Crackers – 14th Jan 2016

Today when heading off to the seafront I came across a box of Christmas crackers lying on the pavement. None of them had been opened. What’s more, these were of no ordinary variety; the box said so, proclaiming on its top in large letters that these were ‘Luxury Christmas Crackers’. Well what would you have done? I immediately opened the box and started pulling them. My first disappointment was on finding that none of them made any noise; more of a ‘plip’ – I suppose the damp had got to the small explosive charges that would normally have facilitated some sort of a bang, or crack. Nevertheless, undeterred, I rooted round inside to see what sort of gift could be obtained from crackers that proclaimed themselves ‘luxury’. The first contained a small puzzle made of several bits of bent wire that had already started to rust. Not exactly luxurious, but, I reasoned, you always get a few sub-standard surprises inside crackers. I pulled another. This revealed a small plastic pen that made the puzzle seem rather more attractive in comparison. The contents of the third cracker: two plastic golf tees, confirmed my worst suspicions that the description on the box was a marketing ploy devoid of any integrity.

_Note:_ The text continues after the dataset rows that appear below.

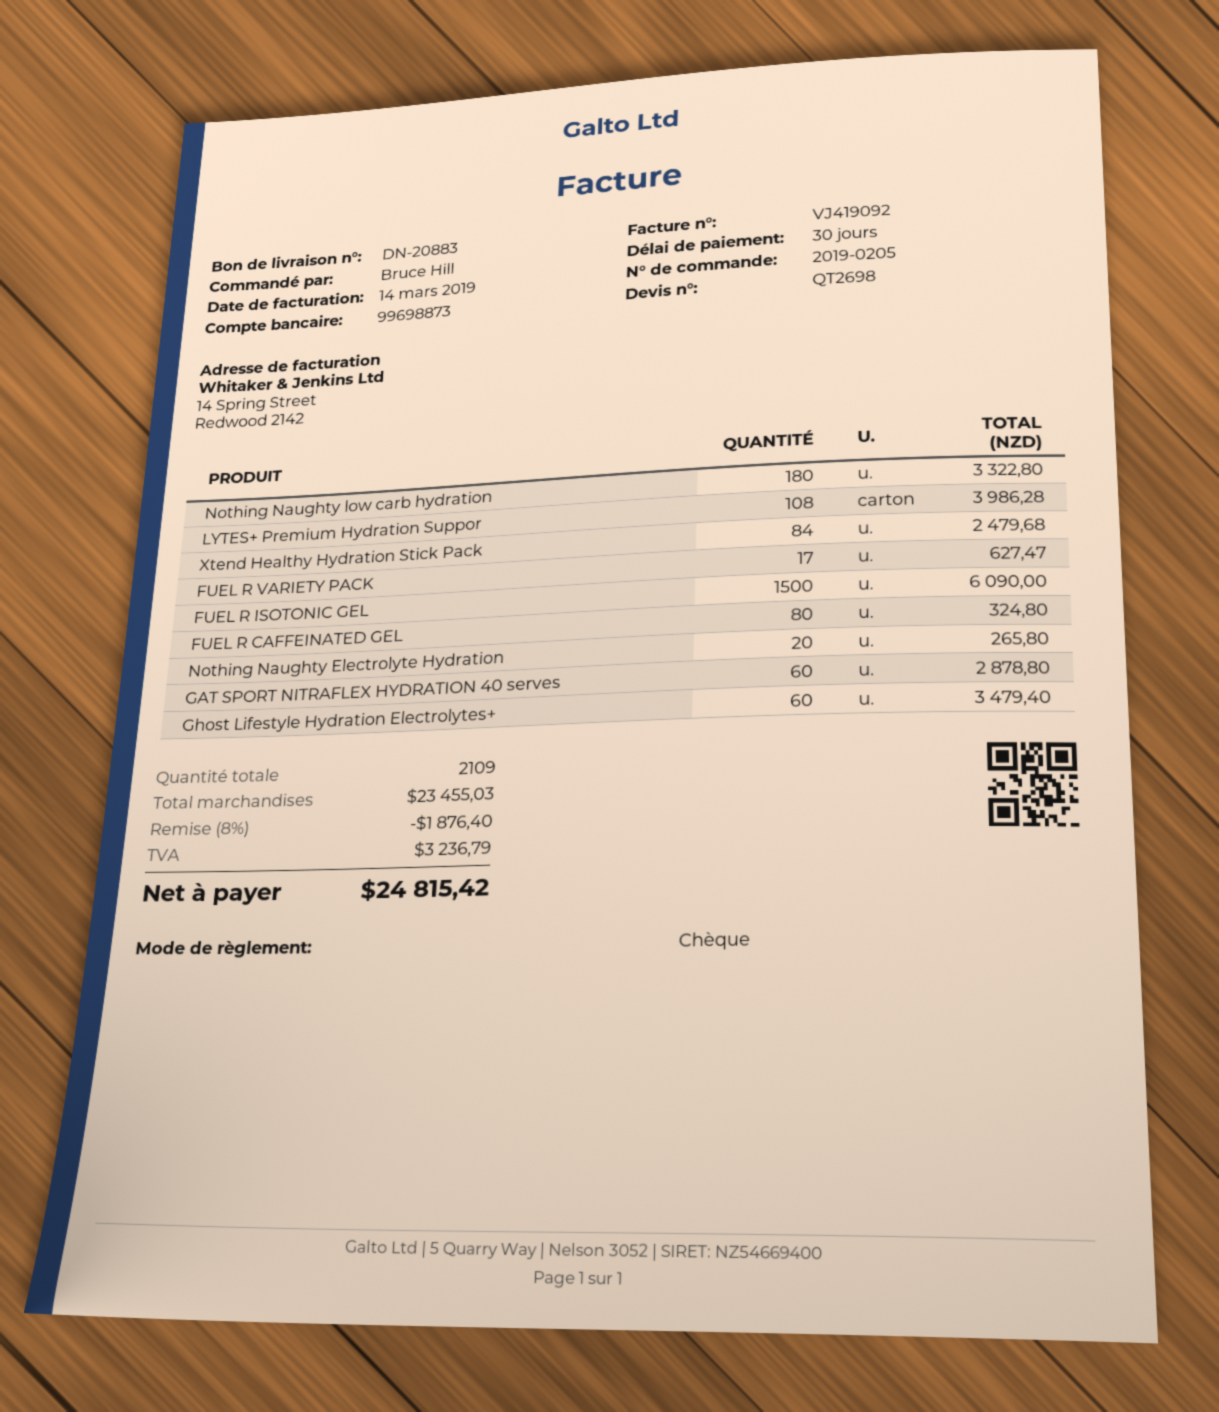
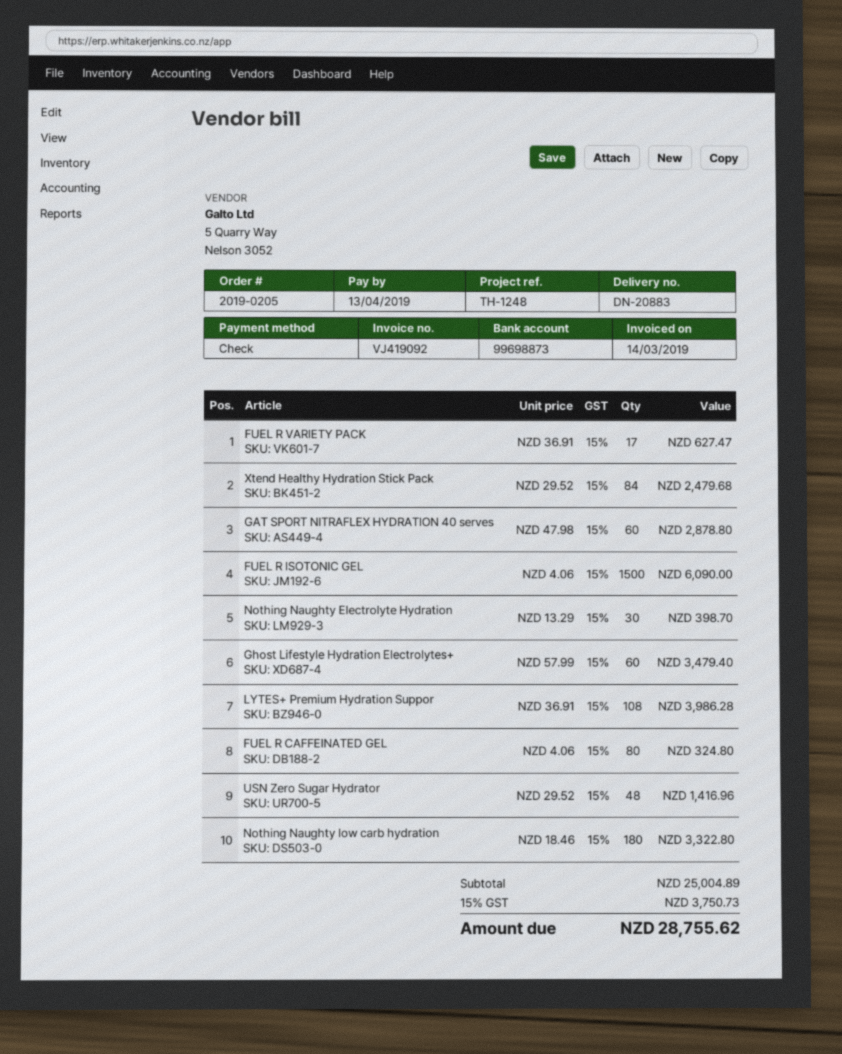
Nothing Naughty Electrolyte Hydration: 20 for 265.80 -> 30 for 398.70
USN Zero Sugar Hydrator: none -> 48 for 1416.96
subtotal: 23455.03 -> 25004.89
discount: 8% = 1876.40 -> none
tax: 3236.79 -> 3750.73
total: 24815.42 -> 28755.62

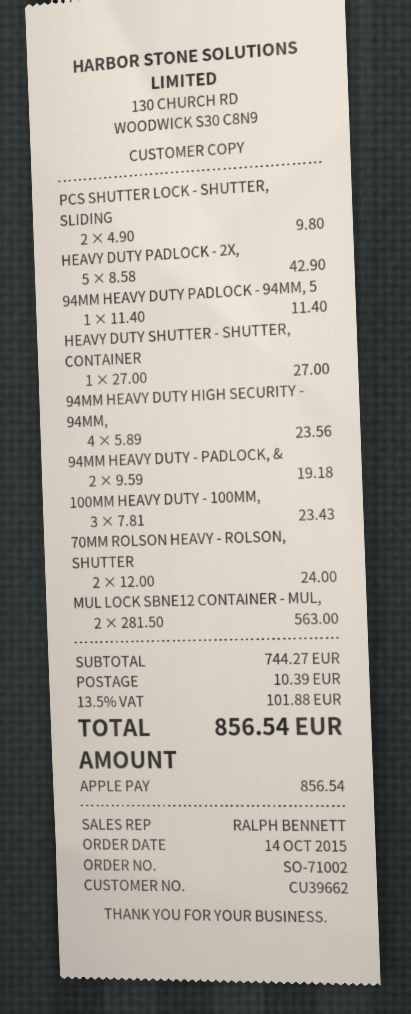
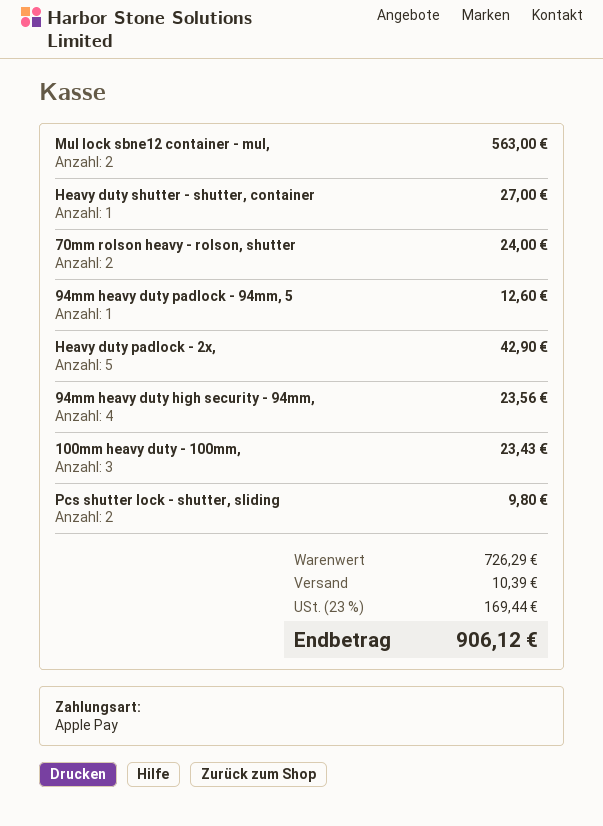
94MM HEAVY DUTY PADLOCK - 94MM, 5: 1 for 11.40 -> 1 for 12.60
94MM HEAVY DUTY - PADLOCK, &: 2 for 19.18 -> none
subtotal: 744.27 -> 726.29
tax: 13.5% = 101.88 -> 23% = 169.44
total: 856.54 -> 906.12

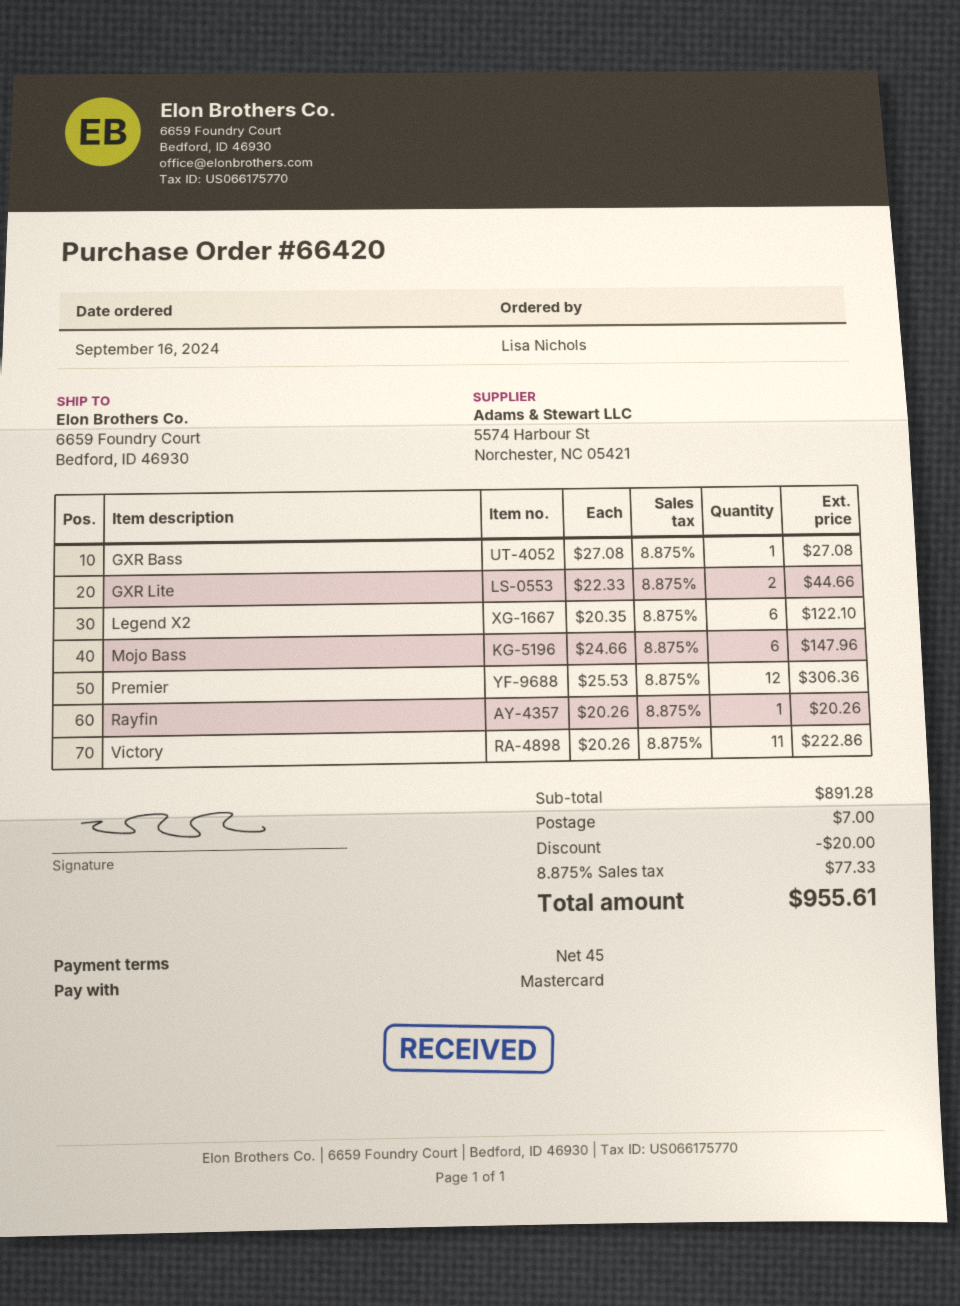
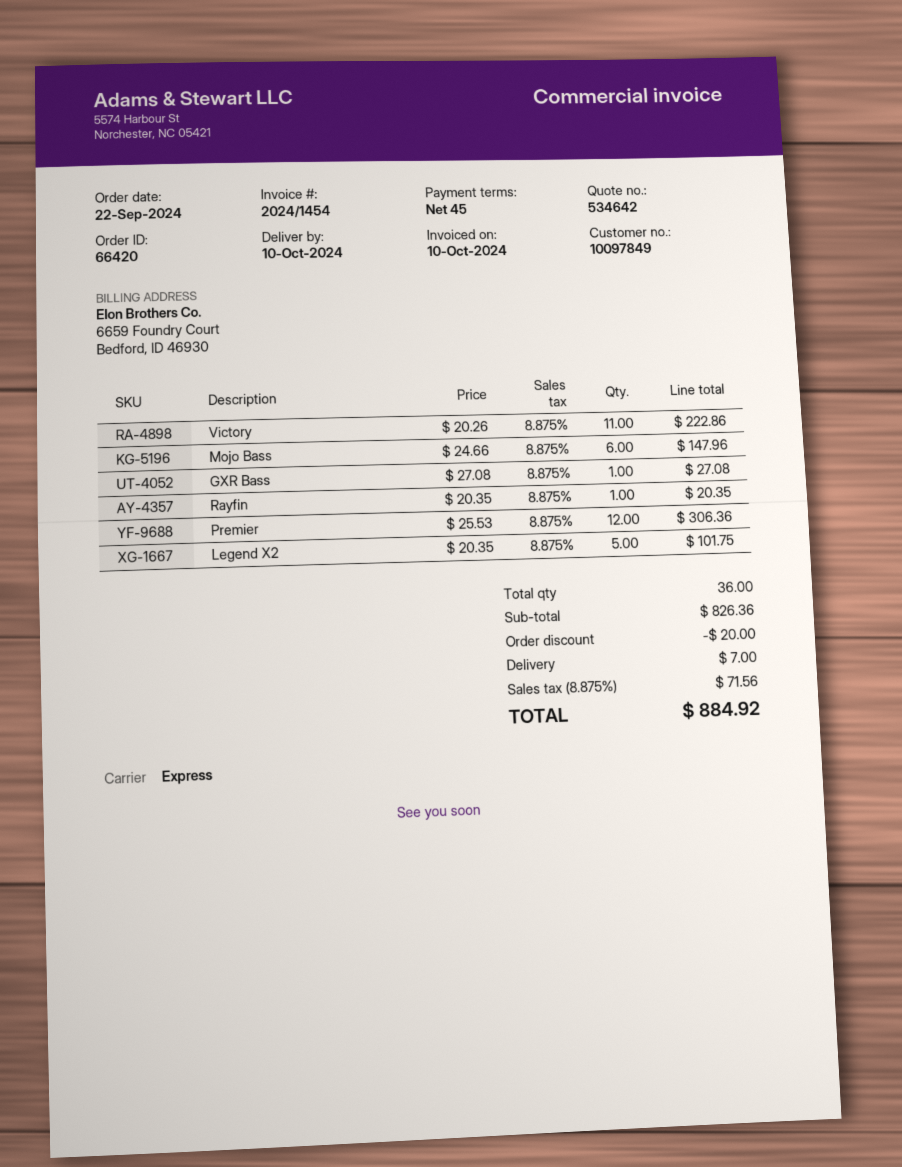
order date: 2024-09-16 -> 2024-09-22
GXR Lite: 2 x 22.33 = 44.66 -> none
Legend X2: 6 x 20.35 = 122.10 -> 5 x 20.35 = 101.75
Rayfin: 1 x 20.26 = 20.26 -> 1 x 20.35 = 20.35
subtotal: 891.28 -> 826.36
tax: 8.875% = 77.33 -> 8.875% = 71.56
total: 955.61 -> 884.92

Yet it is an ill wind that blows no one any good. While engaged in this activity I had spotted several people walking down the road towards me and, had I not first experimented with these three, I might have had the false confidence to approach them with the box in the hope that they would have pulled the remaining crackers with me in a random and spontaneous act of friendship. Thank heavens I didn’t! With my newly acquired knowledge of the contents of these ‘luxury crackers’ I was able to avoid the embarrassment of revealing myself as some kind of cheapskate to complete strangers.

My only regret is that, in thereupon beating a hasty retreat, I forgot to read the jokes.